=== WORK INSTRUCTION ===
Restate word for word the lines below from the one that has "flex-direction: column ->" through the one that has "height: 28px ->", keeping both and dropping all pictures.
== INFORMATION SHOWN
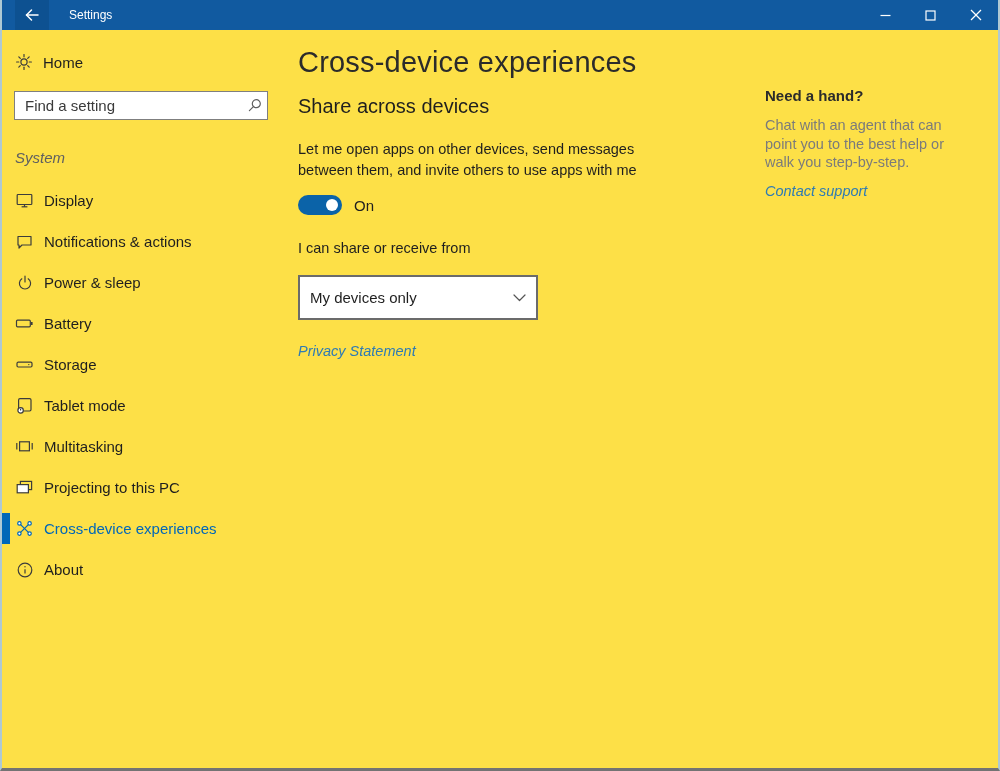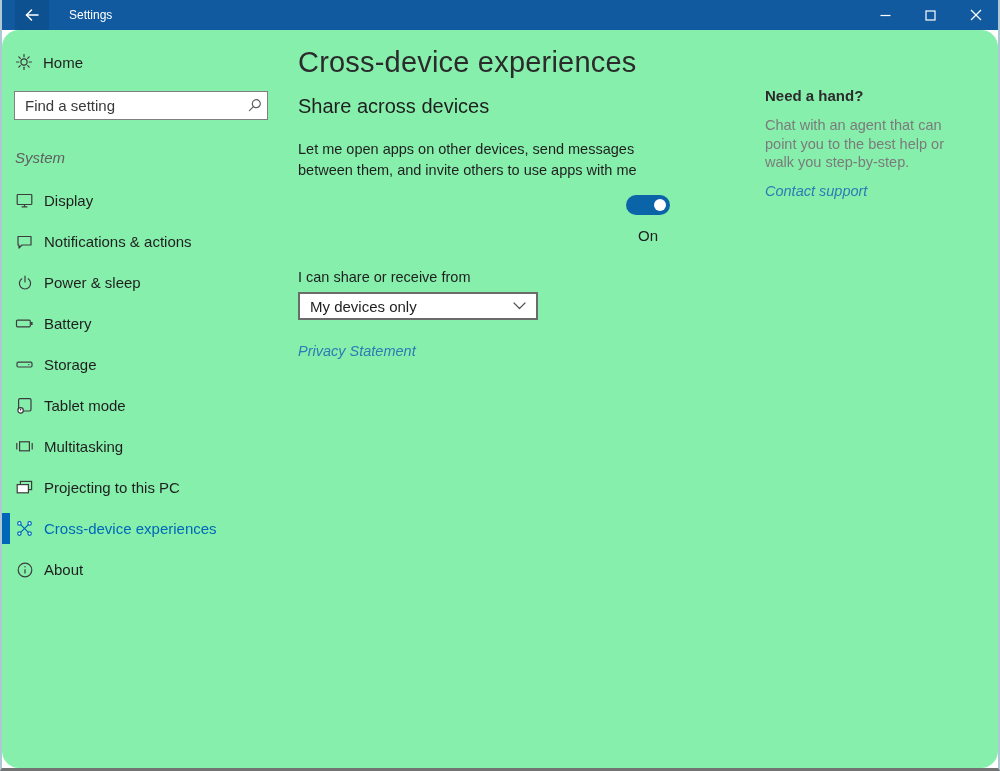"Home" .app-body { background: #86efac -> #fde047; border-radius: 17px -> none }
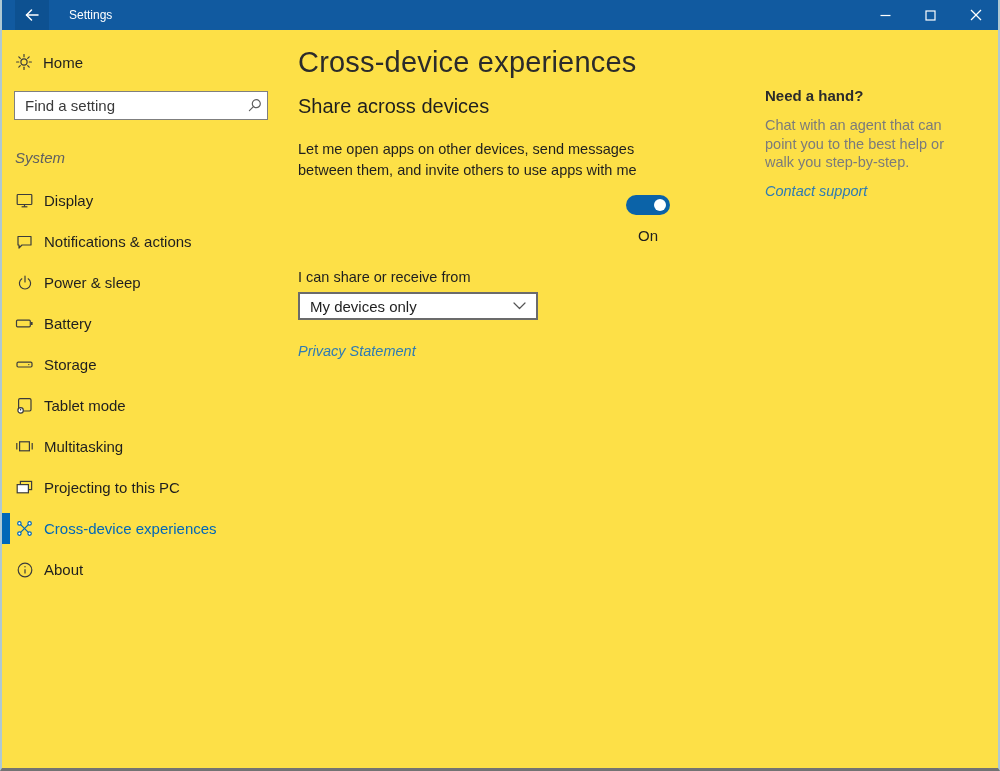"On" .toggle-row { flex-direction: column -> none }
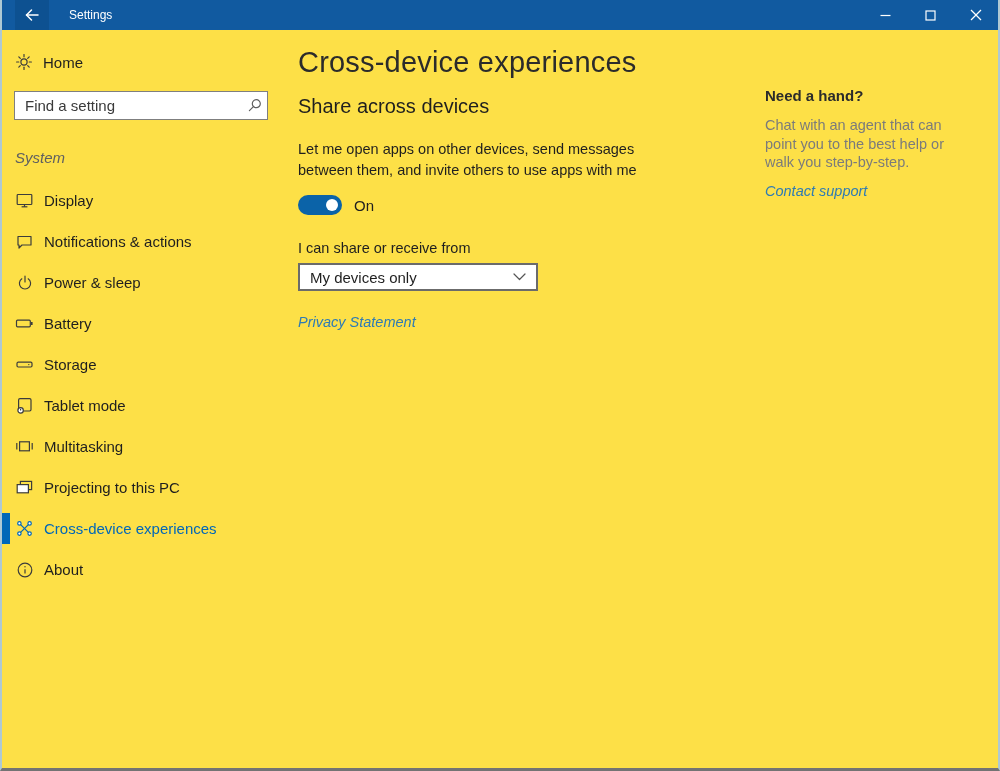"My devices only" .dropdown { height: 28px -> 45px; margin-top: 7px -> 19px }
====
== INFORMATION SHOWN
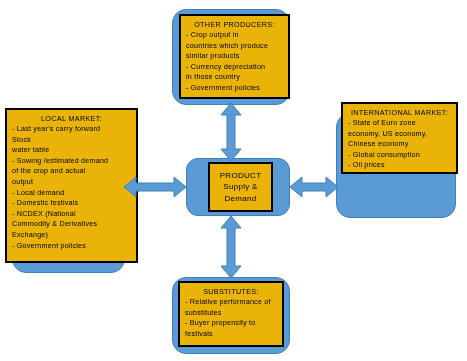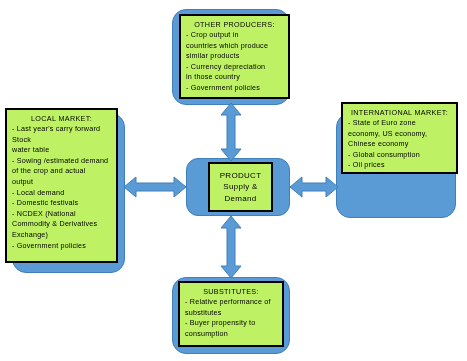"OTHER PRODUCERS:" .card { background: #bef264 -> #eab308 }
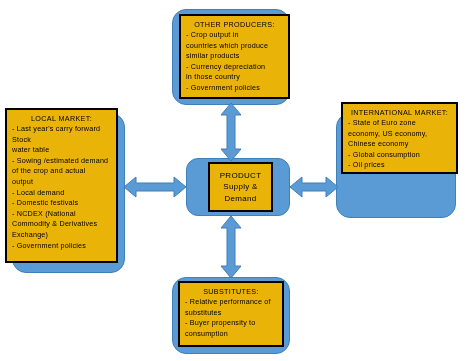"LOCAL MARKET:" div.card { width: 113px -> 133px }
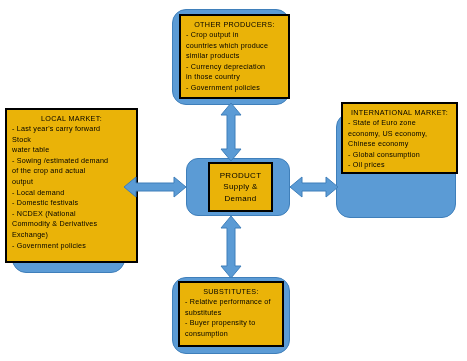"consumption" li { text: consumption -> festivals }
====
=== WRITTEN ANSWER ===
"On" .toggle-row { flex-direction: column -> none }
"My devices only" .dropdown { height: 28px -> 45px; margin-top: 7px -> 19px }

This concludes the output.